Children in care are concerned about losing touch with brothers and sisters, not getting enough support from social workers and about how councils are preparing them for the future, according to the latest report from England’s Children’s Rights Director. The report was presented to delegates at a Government run conference assessing the care system.
‘Children’s messages to the Minister’ was produced by Dr Roger Morgan based on first-hand accounts of their experiences from children in care. It reports children’s views from a survey and from focus groups as well as those expressed at a conference attended by Baroness Delyth Morgan, the Minister for Children, Young People and Families. It is designed to be part of the Government’s ‘stocktake’ of how well services are supporting children in care and care leavers.

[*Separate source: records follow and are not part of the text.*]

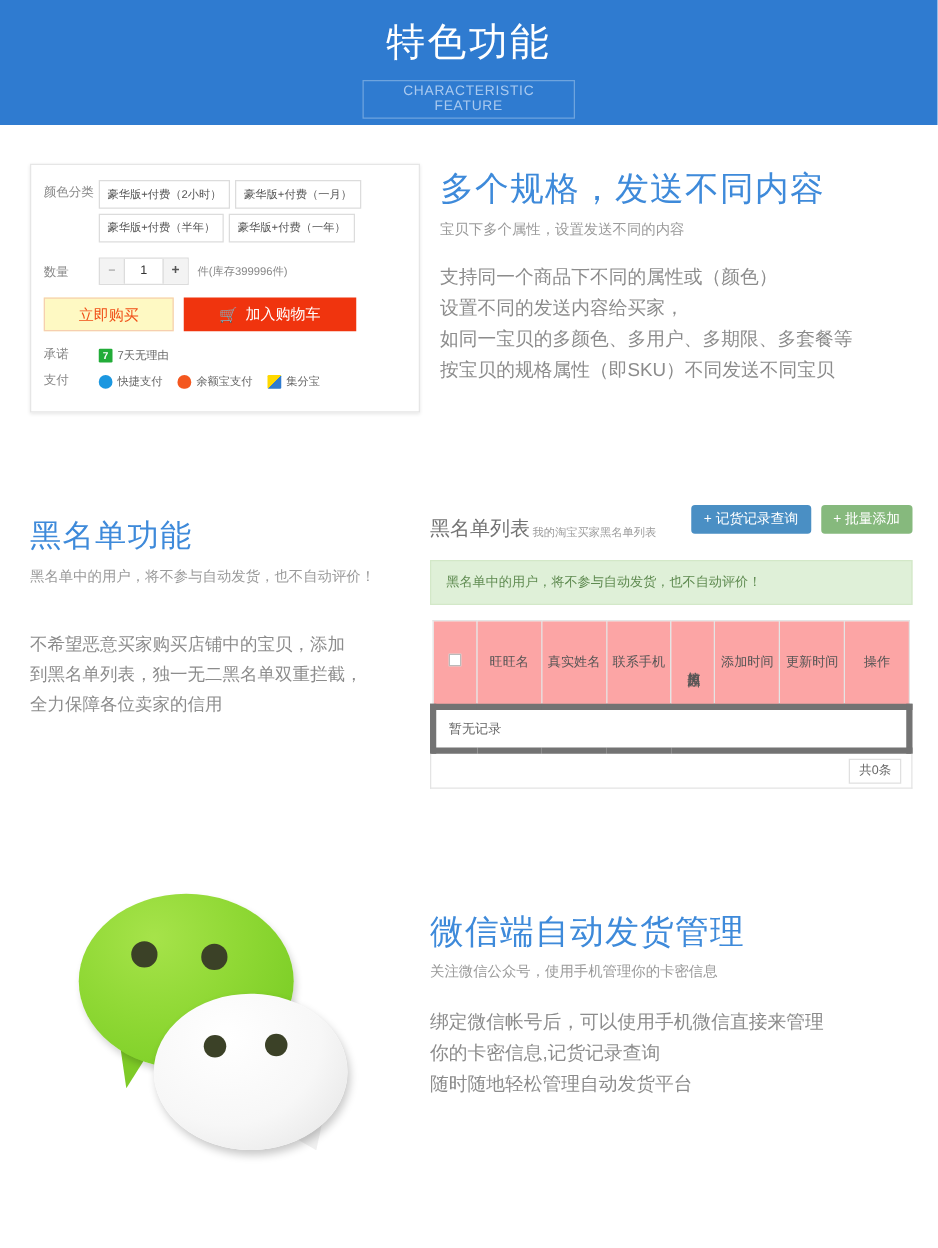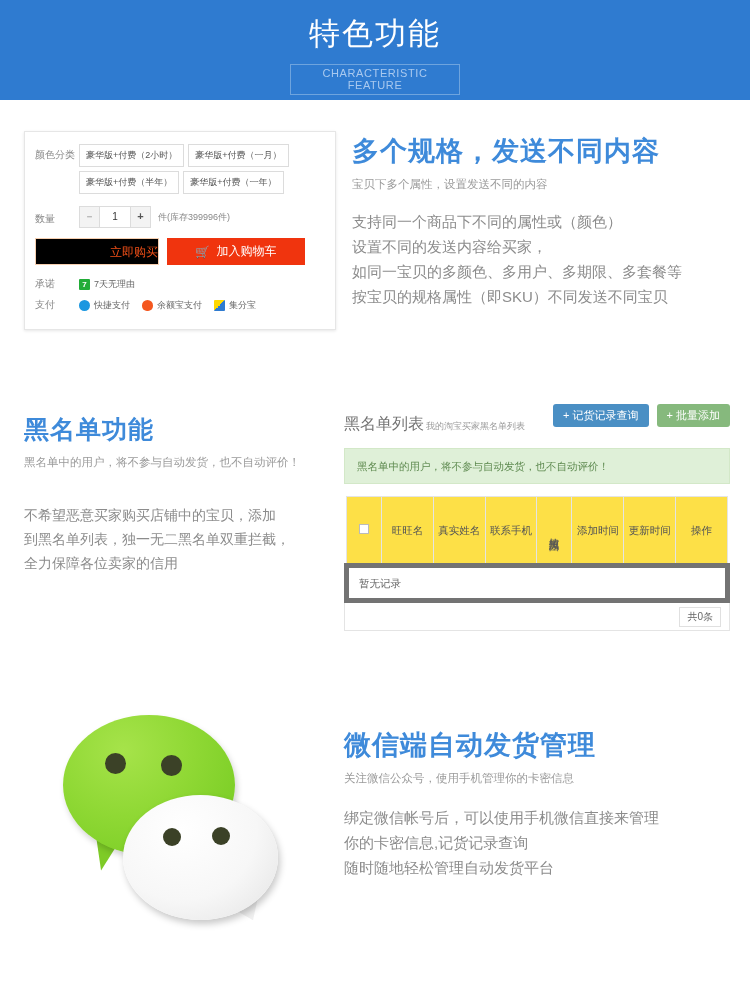"多个规格，发送不同内容" .blk-title { font-weight: 700 -> 400 }
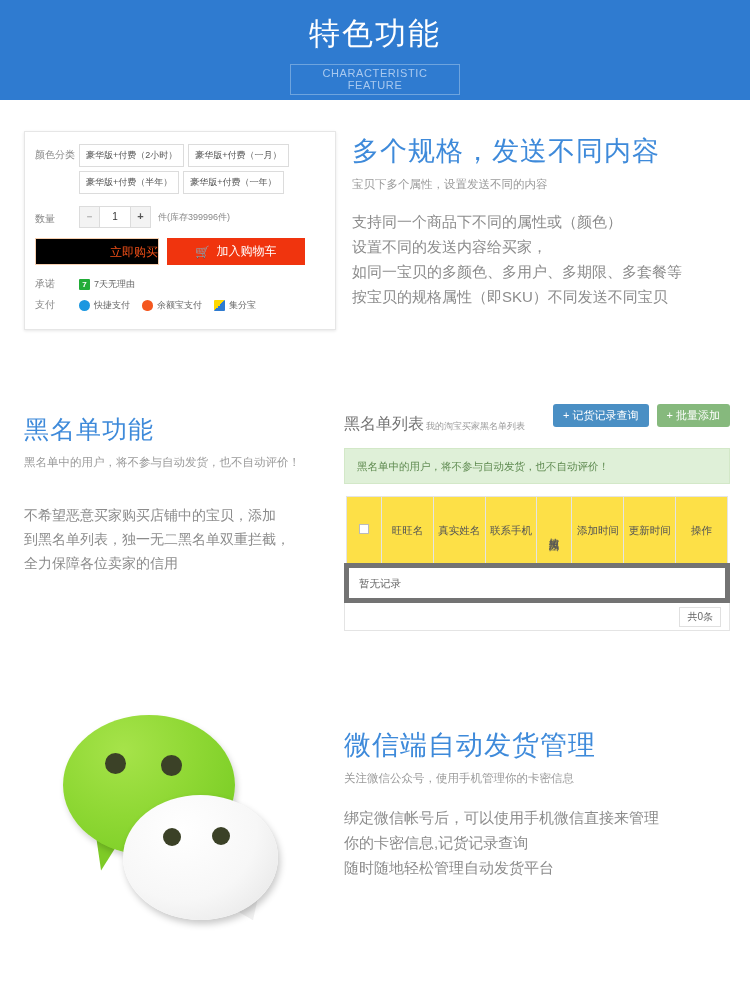"立即购买" .btn-buy { background: #000000 -> #fef9c3; text-align: right -> center; width: 124px -> 104px }
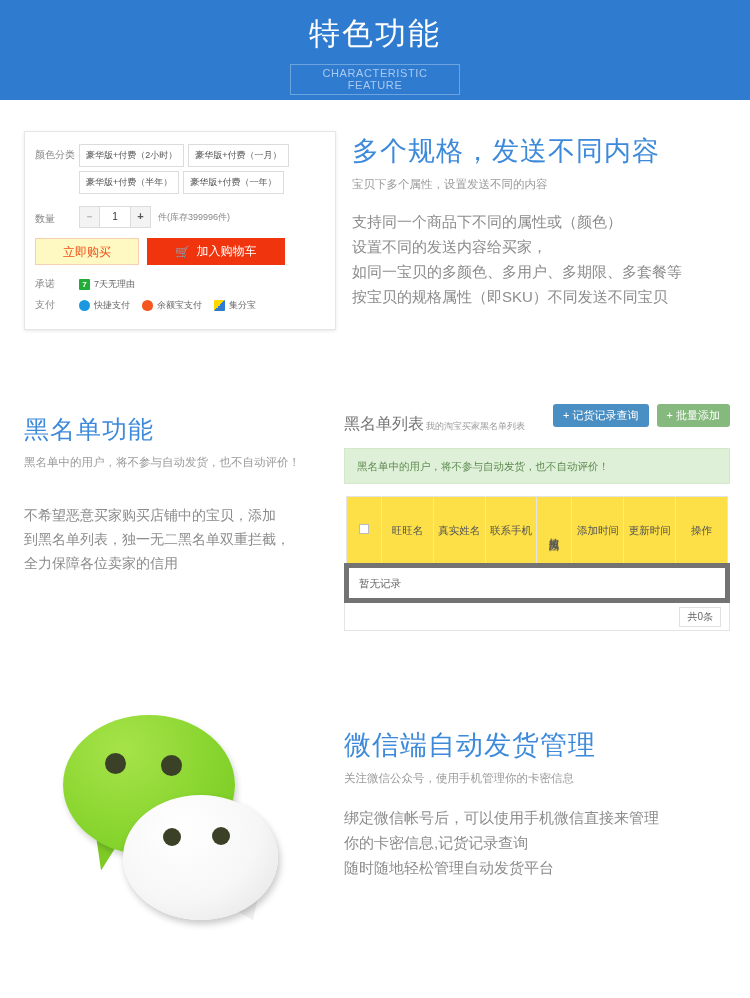"旺旺名" table.bl-table th { background: #fde047 -> #fca5a5 }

One of the young people’s main concerns is being separated from siblings even though they had wanted to stay together and that decisions about this are often being made without their being asked. Siblings in care also tend to lose touch with each other and those who manage to maintain contact often have to arrange this themselves. Levels of support from social workers were also raised with general agreement that seeing a social worker less than once a month was not enough, although the children did recognise the challenges social workers faced.
Dr Morgan said: “It is essential that the views of children are heard so we can find out first-hand how well they are being supported and what can be done to improve their lives and future life chances. It is worrying that 54 per cent of young people responding to the survey felt that councils were not preparing them to get good jobs in the future, but we can also see some signs that things are improving.”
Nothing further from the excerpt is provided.